* **Aim of the task**
Find and copy each line of the records where the string "年会为获奖企业颁发了证书和奖杯" shows up.

──────── Records ────────

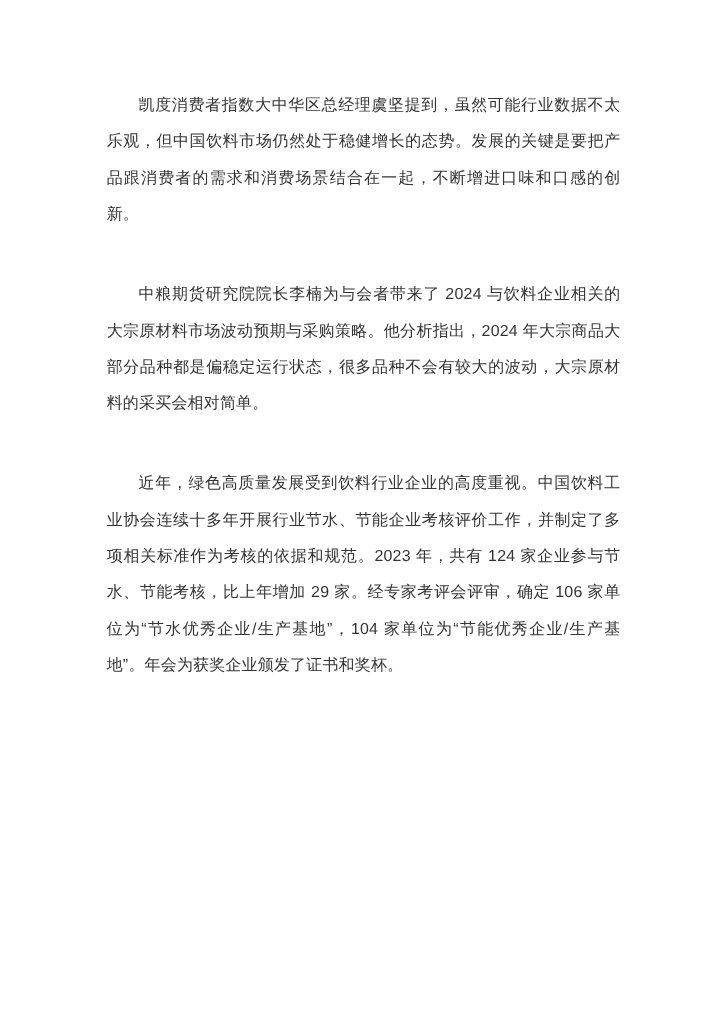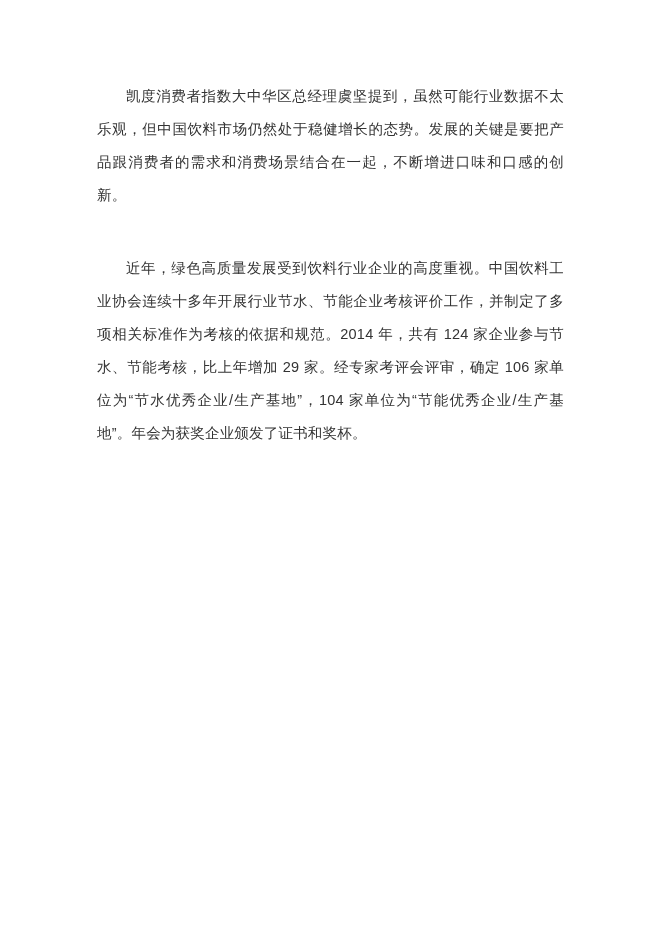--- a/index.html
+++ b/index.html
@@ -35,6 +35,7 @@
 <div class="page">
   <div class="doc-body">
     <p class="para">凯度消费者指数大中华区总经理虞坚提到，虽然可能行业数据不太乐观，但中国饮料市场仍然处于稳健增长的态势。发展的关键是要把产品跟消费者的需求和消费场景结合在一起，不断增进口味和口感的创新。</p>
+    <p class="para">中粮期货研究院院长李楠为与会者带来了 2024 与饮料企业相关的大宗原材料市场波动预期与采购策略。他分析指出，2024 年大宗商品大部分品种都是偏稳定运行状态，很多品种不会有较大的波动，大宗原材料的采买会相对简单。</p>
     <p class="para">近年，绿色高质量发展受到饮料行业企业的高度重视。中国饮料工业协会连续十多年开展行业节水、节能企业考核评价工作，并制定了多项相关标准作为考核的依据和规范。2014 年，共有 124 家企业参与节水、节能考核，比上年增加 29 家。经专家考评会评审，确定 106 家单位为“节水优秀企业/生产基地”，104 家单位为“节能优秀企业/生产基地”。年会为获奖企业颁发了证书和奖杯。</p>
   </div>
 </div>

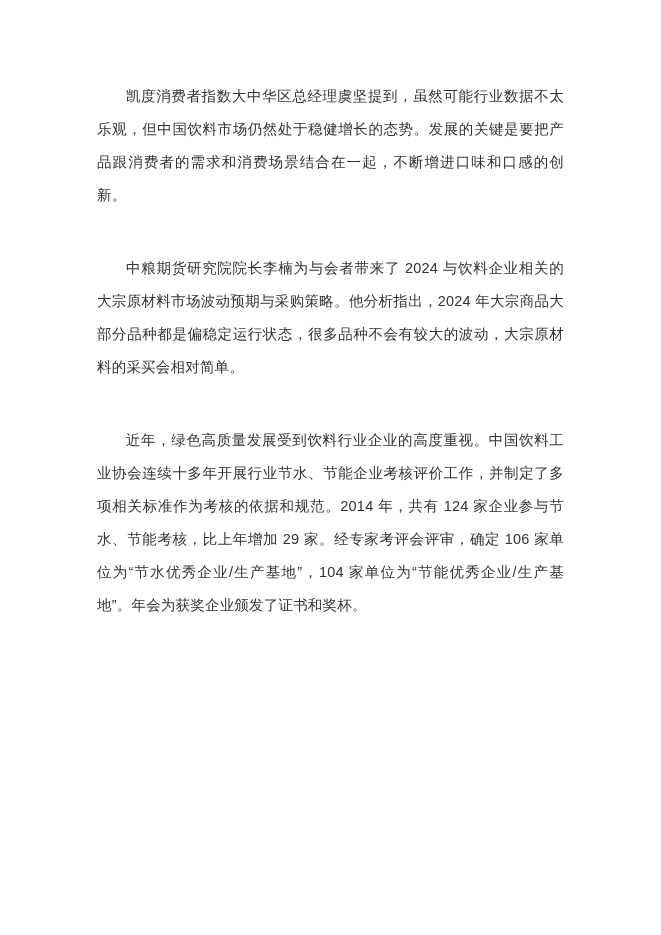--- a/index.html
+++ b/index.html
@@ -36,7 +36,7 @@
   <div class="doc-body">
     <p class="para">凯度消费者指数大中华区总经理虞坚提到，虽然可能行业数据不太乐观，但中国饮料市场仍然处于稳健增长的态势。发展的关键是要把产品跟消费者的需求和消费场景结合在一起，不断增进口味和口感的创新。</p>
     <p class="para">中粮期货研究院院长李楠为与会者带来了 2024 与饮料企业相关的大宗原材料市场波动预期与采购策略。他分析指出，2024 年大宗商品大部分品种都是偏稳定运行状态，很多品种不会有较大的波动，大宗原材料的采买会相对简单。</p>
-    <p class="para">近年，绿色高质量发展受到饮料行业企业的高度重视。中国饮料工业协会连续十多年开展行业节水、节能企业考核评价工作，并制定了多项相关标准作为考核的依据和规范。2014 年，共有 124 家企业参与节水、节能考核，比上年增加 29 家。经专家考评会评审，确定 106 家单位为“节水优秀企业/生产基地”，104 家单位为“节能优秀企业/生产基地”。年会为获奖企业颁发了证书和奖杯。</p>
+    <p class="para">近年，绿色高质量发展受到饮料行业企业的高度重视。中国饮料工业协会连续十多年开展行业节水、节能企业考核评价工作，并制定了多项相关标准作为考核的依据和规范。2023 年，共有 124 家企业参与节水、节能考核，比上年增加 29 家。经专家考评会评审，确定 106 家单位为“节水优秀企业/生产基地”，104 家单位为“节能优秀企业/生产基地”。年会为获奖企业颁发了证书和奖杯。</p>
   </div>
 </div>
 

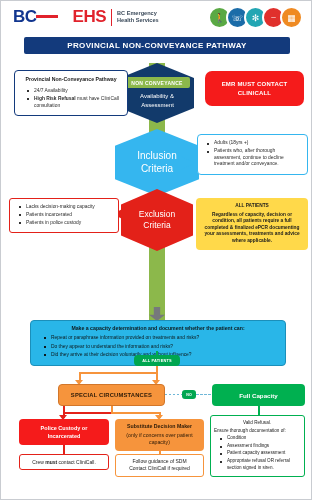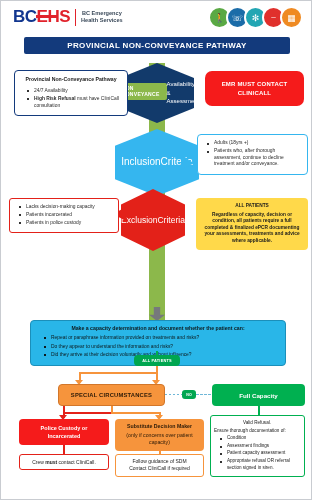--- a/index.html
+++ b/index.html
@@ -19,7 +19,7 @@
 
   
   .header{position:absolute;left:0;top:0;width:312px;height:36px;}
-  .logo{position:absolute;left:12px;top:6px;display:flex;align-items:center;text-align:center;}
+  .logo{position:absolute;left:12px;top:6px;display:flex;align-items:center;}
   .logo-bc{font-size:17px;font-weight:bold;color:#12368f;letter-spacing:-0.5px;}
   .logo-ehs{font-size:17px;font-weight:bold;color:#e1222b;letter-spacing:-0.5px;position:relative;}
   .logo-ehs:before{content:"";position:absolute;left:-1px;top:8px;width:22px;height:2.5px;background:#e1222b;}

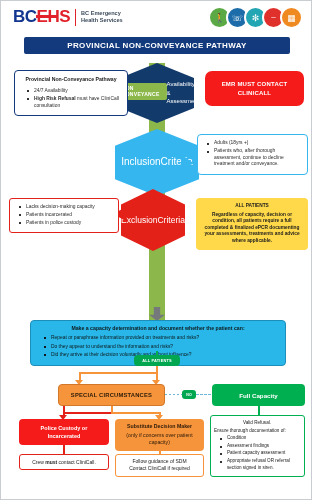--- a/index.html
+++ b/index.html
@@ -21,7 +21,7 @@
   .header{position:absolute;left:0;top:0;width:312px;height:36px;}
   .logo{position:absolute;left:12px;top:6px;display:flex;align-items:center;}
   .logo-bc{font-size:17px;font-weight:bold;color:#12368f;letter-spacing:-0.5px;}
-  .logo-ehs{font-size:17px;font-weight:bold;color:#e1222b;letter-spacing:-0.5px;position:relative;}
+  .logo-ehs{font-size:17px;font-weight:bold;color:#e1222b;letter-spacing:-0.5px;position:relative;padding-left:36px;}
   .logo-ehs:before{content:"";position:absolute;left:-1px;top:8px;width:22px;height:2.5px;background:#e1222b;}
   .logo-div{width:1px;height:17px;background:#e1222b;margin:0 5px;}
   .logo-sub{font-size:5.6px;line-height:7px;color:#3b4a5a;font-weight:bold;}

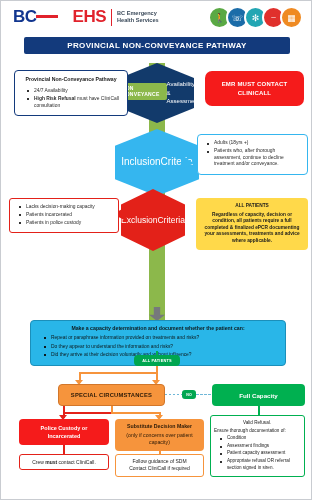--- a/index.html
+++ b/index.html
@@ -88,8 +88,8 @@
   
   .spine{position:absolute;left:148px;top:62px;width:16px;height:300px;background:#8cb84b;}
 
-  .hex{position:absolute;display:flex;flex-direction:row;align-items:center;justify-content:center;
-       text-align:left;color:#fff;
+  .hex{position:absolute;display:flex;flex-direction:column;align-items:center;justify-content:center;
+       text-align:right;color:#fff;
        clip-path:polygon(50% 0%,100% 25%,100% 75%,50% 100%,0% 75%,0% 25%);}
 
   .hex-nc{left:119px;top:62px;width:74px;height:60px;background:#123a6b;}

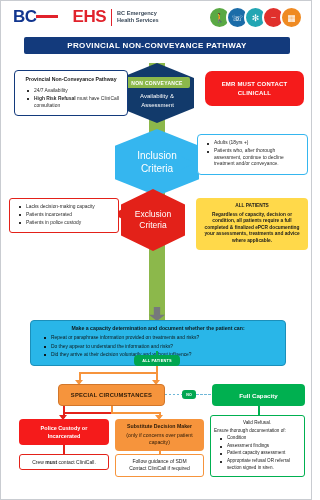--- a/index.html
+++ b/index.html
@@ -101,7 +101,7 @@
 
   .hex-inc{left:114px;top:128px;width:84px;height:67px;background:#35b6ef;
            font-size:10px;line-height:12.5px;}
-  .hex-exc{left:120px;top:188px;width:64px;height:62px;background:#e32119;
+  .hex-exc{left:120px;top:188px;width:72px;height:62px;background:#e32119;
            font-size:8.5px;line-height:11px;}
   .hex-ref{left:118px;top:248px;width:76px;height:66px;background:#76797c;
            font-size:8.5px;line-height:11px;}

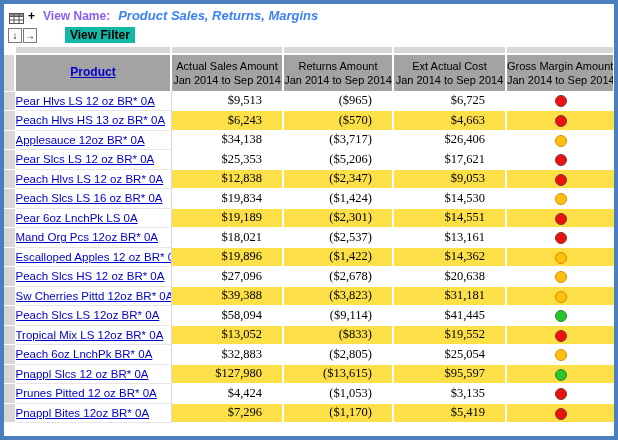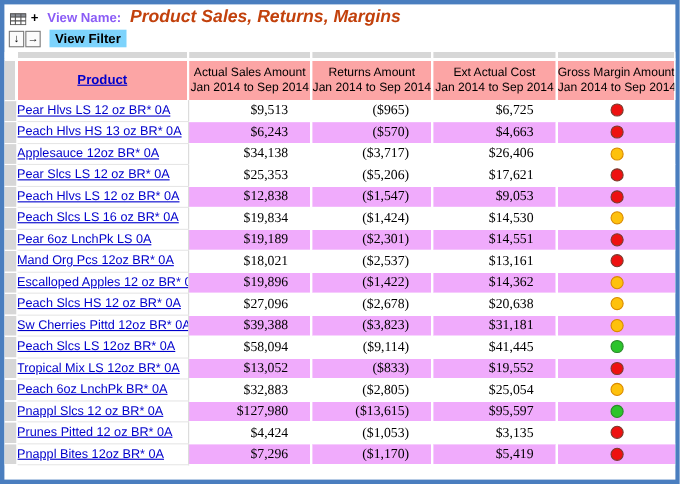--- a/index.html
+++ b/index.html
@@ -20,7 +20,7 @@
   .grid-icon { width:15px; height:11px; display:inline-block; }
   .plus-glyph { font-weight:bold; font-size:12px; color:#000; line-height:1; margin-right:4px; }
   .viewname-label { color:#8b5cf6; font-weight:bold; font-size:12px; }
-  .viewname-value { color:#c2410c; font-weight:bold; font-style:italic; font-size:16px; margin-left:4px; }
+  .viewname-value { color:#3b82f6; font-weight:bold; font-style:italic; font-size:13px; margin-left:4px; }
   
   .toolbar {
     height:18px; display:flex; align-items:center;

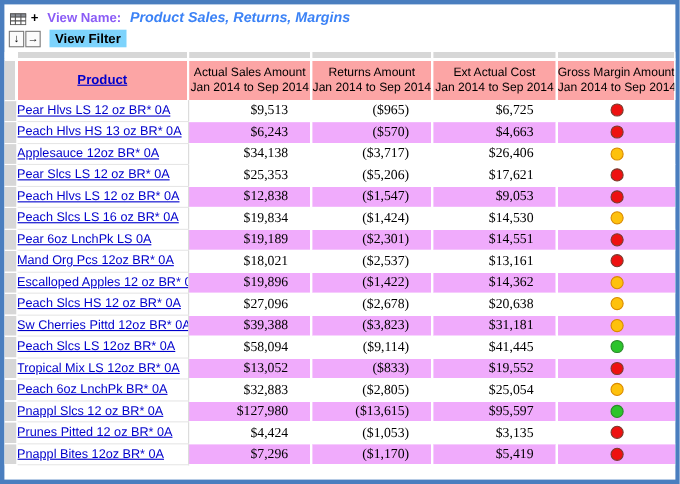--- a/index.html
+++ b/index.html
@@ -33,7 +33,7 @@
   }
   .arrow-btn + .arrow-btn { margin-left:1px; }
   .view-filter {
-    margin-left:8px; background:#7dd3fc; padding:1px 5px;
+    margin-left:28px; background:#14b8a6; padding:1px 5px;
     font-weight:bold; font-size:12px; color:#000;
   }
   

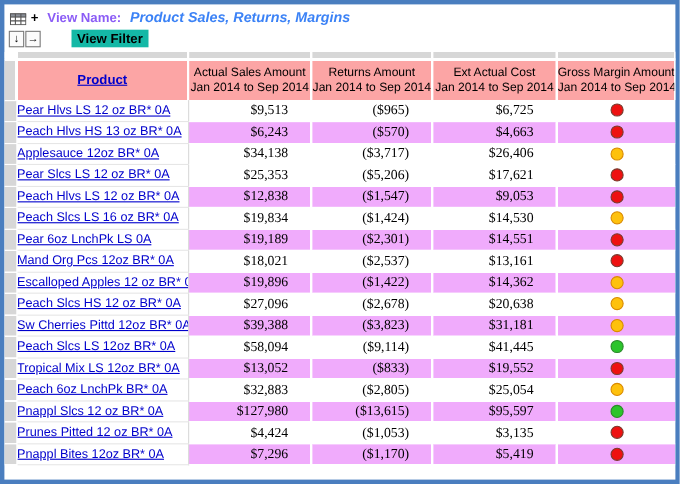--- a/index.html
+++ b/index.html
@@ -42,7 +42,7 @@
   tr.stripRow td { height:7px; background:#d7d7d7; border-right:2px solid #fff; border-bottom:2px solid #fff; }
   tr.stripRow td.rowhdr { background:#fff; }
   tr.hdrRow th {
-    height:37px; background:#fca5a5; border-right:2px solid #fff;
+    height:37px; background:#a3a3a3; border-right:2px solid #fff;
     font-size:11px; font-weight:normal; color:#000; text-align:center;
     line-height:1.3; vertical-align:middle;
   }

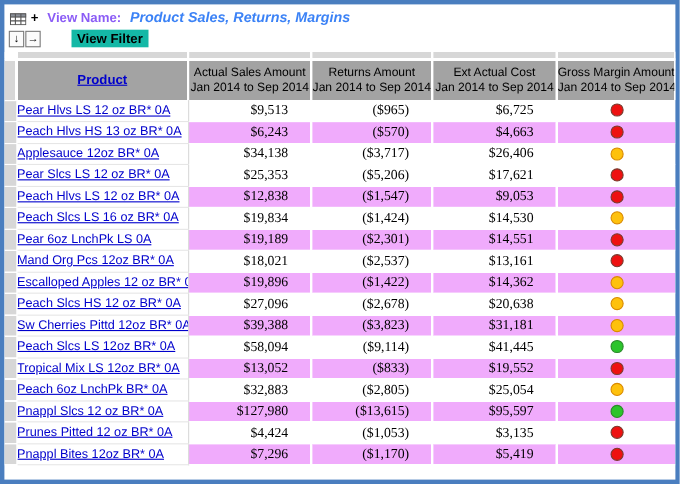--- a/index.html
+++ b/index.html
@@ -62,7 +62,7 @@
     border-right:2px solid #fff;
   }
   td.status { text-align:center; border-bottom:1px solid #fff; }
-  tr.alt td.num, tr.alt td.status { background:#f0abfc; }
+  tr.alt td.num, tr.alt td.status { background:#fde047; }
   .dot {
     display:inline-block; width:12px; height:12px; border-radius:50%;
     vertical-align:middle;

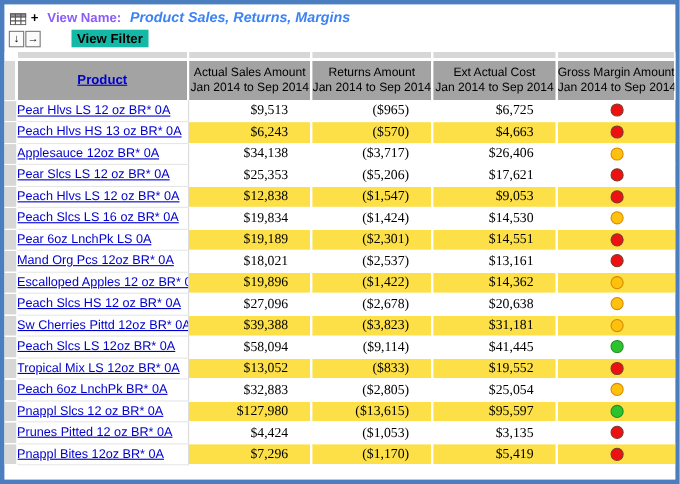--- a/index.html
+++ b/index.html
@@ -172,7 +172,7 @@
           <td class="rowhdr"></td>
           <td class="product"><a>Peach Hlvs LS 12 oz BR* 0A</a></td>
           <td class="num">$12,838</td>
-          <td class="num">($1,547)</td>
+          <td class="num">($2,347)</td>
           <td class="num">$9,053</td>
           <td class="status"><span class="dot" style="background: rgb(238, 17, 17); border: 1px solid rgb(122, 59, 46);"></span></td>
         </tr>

────────

* **Result of the exercise**
     <p class="para">近年，绿色高质量发展受到饮料行业企业的高度重视。中国饮料工业协会连续十多年开展行业节水、节能企业考核评价工作，并制定了多项相关标准作为考核的依据和规范。2014 年，共有 124 家企业参与节水、节能考核，比上年增加 29 家。经专家考评会评审，确定 106 家单位为“节水优秀企业/生产基地”，104 家单位为“节能优秀企业/生产基地”。年会为获奖企业颁发了证书和奖杯。</p>
-    <p class="para">近年，绿色高质量发展受到饮料行业企业的高度重视。中国饮料工业协会连续十多年开展行业节水、节能企业考核评价工作，并制定了多项相关标准作为考核的依据和规范。2014 年，共有 124 家企业参与节水、节能考核，比上年增加 29 家。经专家考评会评审，确定 106 家单位为“节水优秀企业/生产基地”，104 家单位为“节能优秀企业/生产基地”。年会为获奖企业颁发了证书和奖杯。</p>
+    <p class="para">近年，绿色高质量发展受到饮料行业企业的高度重视。中国饮料工业协会连续十多年开展行业节水、节能企业考核评价工作，并制定了多项相关标准作为考核的依据和规范。2023 年，共有 124 家企业参与节水、节能考核，比上年增加 29 家。经专家考评会评审，确定 106 家单位为“节水优秀企业/生产基地”，104 家单位为“节能优秀企业/生产基地”。年会为获奖企业颁发了证书和奖杯。</p>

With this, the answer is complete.